Florida Bar Real Property Probate and Trust Law Section is now accepting applications for the 2010 Fellowship class

The Florida Bar Real Property Probate and Trust Law Section is now accepting applications for the 2010 Fellowship class. The RPPTL Section Fellowship program, created in 2007, awards up to 4 fellowships to exceptional Florida attorneys interested in our practice areas. The Fellowship program allows these individuals to be substantially involved in the Section work, receive leadership training and work closely with leading Florida attorneys in their field.

Click here, here for a memo explaining the fellowship program and an application form.

The deadline for applications is April 1, 2010, so please pass this information on to anyone you know who might be interested as soon as possible. If you have any questions, please contact Tae Bronner, co-chair of the RPPTL Fellowship committee, at tae@estatelaw.com or 813-907-6643. The Fellowship memo and application can also be found on the section website at www.rpptl.org.

Powerful tool for probate litigators: Undue Influence Worksheet

The law governing undue influence claims in Florida is a frequent topic of discussion on this blog [click here, here, here, here]. But for those of us in the trenches, we know clever legal arguments rarely carry the day; these cases are won and lost on the strength of your evidence.

So here's the problem: there aren't many tools out there designed to help probate litigators and their clients organize their thinking and zero in on the key facts they'll need to build a winning case. One such tool I recently discovered is the Undue Influence Worksheet developed by forensic psychiatrist Bennett Blum, M.D. In this short article Dr.

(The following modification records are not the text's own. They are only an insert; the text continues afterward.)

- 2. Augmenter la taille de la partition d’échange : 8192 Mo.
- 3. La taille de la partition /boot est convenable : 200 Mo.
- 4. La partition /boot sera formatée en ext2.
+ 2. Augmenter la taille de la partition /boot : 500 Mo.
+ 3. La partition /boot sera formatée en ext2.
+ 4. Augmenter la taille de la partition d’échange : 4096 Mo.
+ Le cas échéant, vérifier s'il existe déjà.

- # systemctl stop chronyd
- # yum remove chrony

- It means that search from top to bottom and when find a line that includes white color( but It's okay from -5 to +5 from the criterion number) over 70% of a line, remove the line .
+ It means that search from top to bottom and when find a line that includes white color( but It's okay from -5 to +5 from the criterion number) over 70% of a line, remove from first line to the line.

Blum explains the thinking underlying his worksheet:

The “Worksheet” is based upon the IDEAL protocol, which combines knowledge from the fields of psychiatry, psychology, and sociology regarding the mechanisms of human manipulation, with extensive review of statutes, case law, and legal theory. IDEAL describes those psychological and social factors that commonly co-exist in undue influence situations. These factors are: Isolation; Dependency; Emotional manipulation and/or Exploitation of a vulnerability; Acquiescence; and Loss. 

Case Study:

When I'm teaching I find nothing beats a good case study for explaining new ideas. So I was happy to see Dr. Blum included the following case study in his article applying his Worksheet:

The following is a true case, although extreme in its clarity. The issue of undue influence is obvious, but the case is presented to help show how a fact pattern is considered within the IDEAL protocol:

Mr. Jones is an affluent, 88 year-old retired professor. His beloved wife of 60 years died two years ago, and since then he has been very lonely. Mr. Jones has a good and loving relationship with his three adult children, and though they live in other States he speaks with each every week. Mr. Jones moved to a retirement community four years earlier, and because of his wife’s illness and subsequent death, he has no significant social contacts in his current community. His long-time friends live several hundred miles away. Mr. Jones has multiple medical problems – diabetes, heart disease, high blood pressure, and difficulty walking due to arthritis – but has no apparent cognitive impairment.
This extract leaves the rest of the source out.